▸ STUDY MATERIAL
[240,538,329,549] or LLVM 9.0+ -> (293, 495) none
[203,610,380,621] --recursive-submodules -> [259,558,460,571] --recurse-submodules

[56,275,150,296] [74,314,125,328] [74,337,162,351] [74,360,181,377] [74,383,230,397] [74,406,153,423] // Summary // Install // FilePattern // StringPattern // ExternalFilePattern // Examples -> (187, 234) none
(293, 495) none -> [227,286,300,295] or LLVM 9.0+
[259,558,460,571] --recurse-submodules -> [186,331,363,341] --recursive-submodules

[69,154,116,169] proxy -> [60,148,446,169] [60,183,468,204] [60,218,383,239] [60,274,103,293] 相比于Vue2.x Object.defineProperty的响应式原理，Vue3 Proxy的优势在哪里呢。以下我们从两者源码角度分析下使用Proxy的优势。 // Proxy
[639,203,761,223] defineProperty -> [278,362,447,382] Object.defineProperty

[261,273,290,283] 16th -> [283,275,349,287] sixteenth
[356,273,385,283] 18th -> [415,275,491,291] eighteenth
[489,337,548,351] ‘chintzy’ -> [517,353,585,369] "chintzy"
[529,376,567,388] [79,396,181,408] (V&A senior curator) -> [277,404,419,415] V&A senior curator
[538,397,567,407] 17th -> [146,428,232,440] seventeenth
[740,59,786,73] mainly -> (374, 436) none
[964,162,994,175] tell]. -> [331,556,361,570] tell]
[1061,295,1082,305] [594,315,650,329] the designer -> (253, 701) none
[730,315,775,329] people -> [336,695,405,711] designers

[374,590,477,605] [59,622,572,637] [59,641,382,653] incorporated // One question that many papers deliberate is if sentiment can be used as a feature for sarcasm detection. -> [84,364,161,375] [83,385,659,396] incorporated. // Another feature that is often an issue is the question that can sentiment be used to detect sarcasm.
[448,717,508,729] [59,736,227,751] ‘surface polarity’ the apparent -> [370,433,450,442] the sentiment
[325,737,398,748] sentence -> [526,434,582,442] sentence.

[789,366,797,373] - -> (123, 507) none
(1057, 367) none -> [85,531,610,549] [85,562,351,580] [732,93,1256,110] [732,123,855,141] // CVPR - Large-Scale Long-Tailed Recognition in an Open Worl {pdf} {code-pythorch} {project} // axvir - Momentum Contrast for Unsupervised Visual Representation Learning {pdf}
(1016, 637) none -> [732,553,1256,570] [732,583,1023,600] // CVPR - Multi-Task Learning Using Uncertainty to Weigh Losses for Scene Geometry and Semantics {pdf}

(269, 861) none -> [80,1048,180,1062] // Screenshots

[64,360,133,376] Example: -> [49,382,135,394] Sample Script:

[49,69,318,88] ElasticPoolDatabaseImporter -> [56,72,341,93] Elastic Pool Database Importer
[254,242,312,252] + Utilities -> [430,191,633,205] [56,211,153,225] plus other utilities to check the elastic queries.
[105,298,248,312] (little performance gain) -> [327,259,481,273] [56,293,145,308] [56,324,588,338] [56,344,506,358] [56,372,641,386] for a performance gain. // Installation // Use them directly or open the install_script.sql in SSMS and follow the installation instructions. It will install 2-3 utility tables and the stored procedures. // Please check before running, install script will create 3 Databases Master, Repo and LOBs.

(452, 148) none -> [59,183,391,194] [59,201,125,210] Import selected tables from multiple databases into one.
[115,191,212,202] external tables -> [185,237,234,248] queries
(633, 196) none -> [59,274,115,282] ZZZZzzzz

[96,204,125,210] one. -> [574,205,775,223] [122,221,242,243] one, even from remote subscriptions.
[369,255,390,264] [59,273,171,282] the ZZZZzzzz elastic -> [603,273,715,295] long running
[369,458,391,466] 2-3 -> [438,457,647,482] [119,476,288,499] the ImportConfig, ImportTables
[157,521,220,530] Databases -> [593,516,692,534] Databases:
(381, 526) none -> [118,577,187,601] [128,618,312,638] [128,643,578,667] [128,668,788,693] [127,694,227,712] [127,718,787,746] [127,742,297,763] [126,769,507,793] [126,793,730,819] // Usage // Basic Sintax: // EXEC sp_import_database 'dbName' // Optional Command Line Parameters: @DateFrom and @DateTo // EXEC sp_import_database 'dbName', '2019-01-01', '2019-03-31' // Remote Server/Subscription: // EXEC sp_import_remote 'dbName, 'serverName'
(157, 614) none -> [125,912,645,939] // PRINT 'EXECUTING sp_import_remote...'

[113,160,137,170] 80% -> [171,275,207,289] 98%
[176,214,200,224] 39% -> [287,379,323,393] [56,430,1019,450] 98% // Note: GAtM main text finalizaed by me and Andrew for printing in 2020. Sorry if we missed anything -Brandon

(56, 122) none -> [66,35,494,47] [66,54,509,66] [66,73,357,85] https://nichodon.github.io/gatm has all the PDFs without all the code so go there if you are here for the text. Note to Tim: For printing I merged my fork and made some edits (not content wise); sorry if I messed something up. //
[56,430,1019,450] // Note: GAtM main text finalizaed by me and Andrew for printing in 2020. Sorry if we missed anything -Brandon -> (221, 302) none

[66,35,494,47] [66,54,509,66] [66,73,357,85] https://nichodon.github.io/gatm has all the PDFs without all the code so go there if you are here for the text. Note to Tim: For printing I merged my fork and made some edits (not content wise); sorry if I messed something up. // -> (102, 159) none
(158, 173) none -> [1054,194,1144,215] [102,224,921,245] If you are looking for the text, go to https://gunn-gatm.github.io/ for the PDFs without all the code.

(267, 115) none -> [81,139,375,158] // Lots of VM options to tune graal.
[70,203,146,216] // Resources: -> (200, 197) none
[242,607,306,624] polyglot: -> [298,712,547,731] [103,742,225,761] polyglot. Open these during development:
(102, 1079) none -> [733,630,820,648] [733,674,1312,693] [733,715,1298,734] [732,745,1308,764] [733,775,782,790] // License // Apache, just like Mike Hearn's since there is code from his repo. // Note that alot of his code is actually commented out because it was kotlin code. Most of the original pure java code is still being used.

▸ EXERCISE AIM
Word for word, print the listing above once more.

▸ RESPONSE TO THE EXERCISE
[240,538,329,549] or LLVM 9.0+ -> (293, 495) none
[203,610,380,621] --recursive-submodules -> [259,558,460,571] --recurse-submodules

[56,275,150,296] [74,314,125,328] [74,337,162,351] [74,360,181,377] [74,383,230,397] [74,406,153,423] // Summary // Install // FilePattern // StringPattern // ExternalFilePattern // Examples -> (187, 234) none
(293, 495) none -> [227,286,300,295] or LLVM 9.0+
[259,558,460,571] --recurse-submodules -> [186,331,363,341] --recursive-submodules

[69,154,116,169] proxy -> [60,148,446,169] [60,183,468,204] [60,218,383,239] [60,274,103,293] 相比于Vue2.x Object.defineProperty的响应式原理，Vue3 Proxy的优势在哪里呢。以下我们从两者源码角度分析下使用Proxy的优势。 // Proxy
[639,203,761,223] defineProperty -> [278,362,447,382] Object.defineProperty

[261,273,290,283] 16th -> [283,275,349,287] sixteenth
[356,273,385,283] 18th -> [415,275,491,291] eighteenth
[489,337,548,351] ‘chintzy’ -> [517,353,585,369] "chintzy"
[529,376,567,388] [79,396,181,408] (V&A senior curator) -> [277,404,419,415] V&A senior curator
[538,397,567,407] 17th -> [146,428,232,440] seventeenth
[740,59,786,73] mainly -> (374, 436) none
[964,162,994,175] tell]. -> [331,556,361,570] tell]
[1061,295,1082,305] [594,315,650,329] the designer -> (253, 701) none
[730,315,775,329] people -> [336,695,405,711] designers

[374,590,477,605] [59,622,572,637] [59,641,382,653] incorporated // One question that many papers deliberate is if sentiment can be used as a feature for sarcasm detection. -> [84,364,161,375] [83,385,659,396] incorporated. // Another feature that is often an issue is the question that can sentiment be used to detect sarcasm.
[448,717,508,729] [59,736,227,751] ‘surface polarity’ the apparent -> [370,433,450,442] the sentiment
[325,737,398,748] sentence -> [526,434,582,442] sentence.

[789,366,797,373] - -> (123, 507) none
(1057, 367) none -> [85,531,610,549] [85,562,351,580] [732,93,1256,110] [732,123,855,141] // CVPR - Large-Scale Long-Tailed Recognition in an Open Worl {pdf} {code-pythorch} {project} // axvir - Momentum Contrast for Unsupervised Visual Representation Learning {pdf}
(1016, 637) none -> [732,553,1256,570] [732,583,1023,600] // CVPR - Multi-Task Learning Using Uncertainty to Weigh Losses for Scene Geometry and Semantics {pdf}

(269, 861) none -> [80,1048,180,1062] // Screenshots

[64,360,133,376] Example: -> [49,382,135,394] Sample Script:

[49,69,318,88] ElasticPoolDatabaseImporter -> [56,72,341,93] Elastic Pool Database Importer
[254,242,312,252] + Utilities -> [430,191,633,205] [56,211,153,225] plus other utilities to check the elastic queries.
[105,298,248,312] (little performance gain) -> [327,259,481,273] [56,293,145,308] [56,324,588,338] [56,344,506,358] [56,372,641,386] for a performance gain. // Installation // Use them directly or open the install_script.sql in SSMS and follow the installation instructions. It will install 2-3 utility tables and the stored procedures. // Please check before running, install script will create 3 Databases Master, Repo and LOBs.

(452, 148) none -> [59,183,391,194] [59,201,125,210] Import selected tables from multiple databases into one.
[115,191,212,202] external tables -> [185,237,234,248] queries
(633, 196) none -> [59,274,115,282] ZZZZzzzz

[96,204,125,210] one. -> [574,205,775,223] [122,221,242,243] one, even from remote subscriptions.
[369,255,390,264] [59,273,171,282] the ZZZZzzzz elastic -> [603,273,715,295] long running
[369,458,391,466] 2-3 -> [438,457,647,482] [119,476,288,499] the ImportConfig, ImportTables
[157,521,220,530] Databases -> [593,516,692,534] Databases:
(381, 526) none -> [118,577,187,601] [128,618,312,638] [128,643,578,667] [128,668,788,693] [127,694,227,712] [127,718,787,746] [127,742,297,763] [126,769,507,793] [126,793,730,819] // Usage // Basic Sintax: // EXEC sp_import_database 'dbName' // Optional Command Line Parameters: @DateFrom and @DateTo // EXEC sp_import_database 'dbName', '2019-01-01', '2019-03-31' // Remote Server/Subscription: // EXEC sp_import_remote 'dbName, 'serverName'
(157, 614) none -> [125,912,645,939] // PRINT 'EXECUTING sp_import_remote...'

[113,160,137,170] 80% -> [171,275,207,289] 98%
[176,214,200,224] 39% -> [287,379,323,393] [56,430,1019,450] 98% // Note: GAtM main text finalizaed by me and Andrew for printing in 2020. Sorry if we missed anything -Brandon

(56, 122) none -> [66,35,494,47] [66,54,509,66] [66,73,357,85] https://nichodon.github.io/gatm has all the PDFs without all the code so go there if you are here for the text. Note to Tim: For printing I merged my fork and made some edits (not content wise); sorry if I messed something up. //
[56,430,1019,450] // Note: GAtM main text finalizaed by me and Andrew for printing in 2020. Sorry if we missed anything -Brandon -> (221, 302) none

[66,35,494,47] [66,54,509,66] [66,73,357,85] https://nichodon.github.io/gatm has all the PDFs without all the code so go there if you are here for the text. Note to Tim: For printing I merged my fork and made some edits (not content wise); sorry if I messed something up. // -> (102, 159) none
(158, 173) none -> [1054,194,1144,215] [102,224,921,245] If you are looking for the text, go to https://gunn-gatm.github.io/ for the PDFs without all the code.

(267, 115) none -> [81,139,375,158] // Lots of VM options to tune graal.
[70,203,146,216] // Resources: -> (200, 197) none
[242,607,306,624] polyglot: -> [298,712,547,731] [103,742,225,761] polyglot. Open these during development:
(102, 1079) none -> [733,630,820,648] [733,674,1312,693] [733,715,1298,734] [732,745,1308,764] [733,775,782,790] // License // Apache, just like Mike Hearn's since there is code from his repo. // Note that alot of his code is actually commented out because it was kotlin code. Most of the original pure java code is still being used.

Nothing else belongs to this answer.